*** Block opens ***
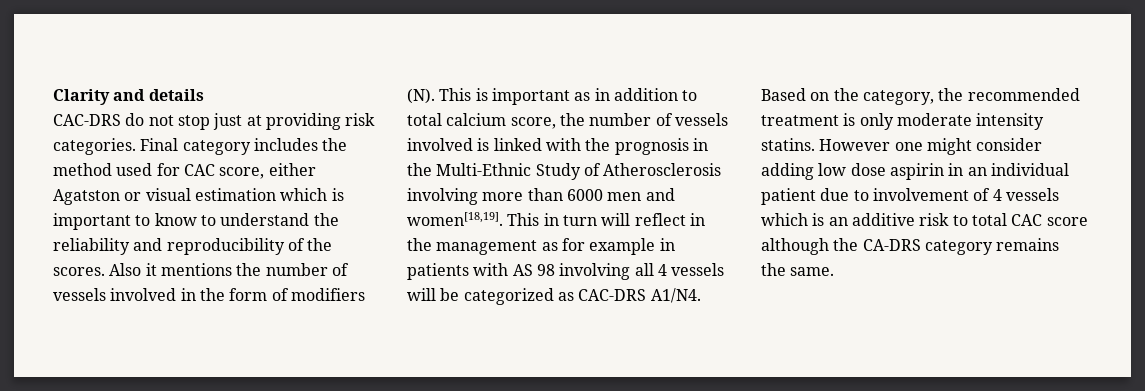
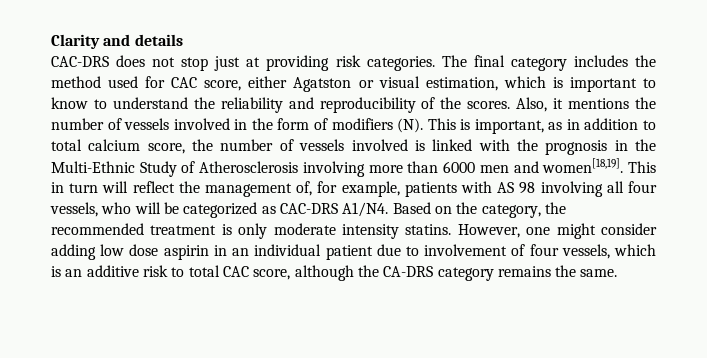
- CAC-DRS do not stop just at providing risk categories.
+ CAC-DRS does not stop just at providing risk categories.
- Final category includes the method used for CAC score, either Agatston or visual estimation which is important to know to understand the reliability and reproducibility of the scores.
+ The final category includes the method used for CAC score, either Agatston or visual estimation, which is important to know to understand the reliability and reproducibility of the scores.
- Also it mentions the number of vessels involved in the form of modifiers (N). This is important as in addition to total calcium score, the number of vessels involved is linked with the prognosis in the Multi-Ethnic Study of Atherosclerosis involving more than 6000 men and women[18,19].
+ Also, it mentions the number of vessels involved in the form of modifiers (N). This is important, as in addition to total calcium score, the number of vessels involved is linked with the prognosis in the Multi-Ethnic Study of Atherosclerosis involving more than 6000 men and women[18,19].
- This in turn will reflect in the management as for example in patients with AS 98 involving all 4 vessels will be categorized as CAC-DRS A1/N4.
+ This in turn will reflect the management of, for example, patients with AS 98 involving all four vessels, who will be categorized as CAC-DRS A1/N4.
- However one might consider adding low dose aspirin in an individual patient due to involvement of 4 vessels which is an additive risk to total CAC score although the CA-DRS category remains the same.
+ However, one might consider adding low dose aspirin in an individual patient due to involvement of four vessels, which is an additive risk to total CAC score, although the CA-DRS category remains the same.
*** Block closes ***
§ Exercise details: Say how many lines in the records hold "estimation", with the number as the whole reply.

§ Final answer: 2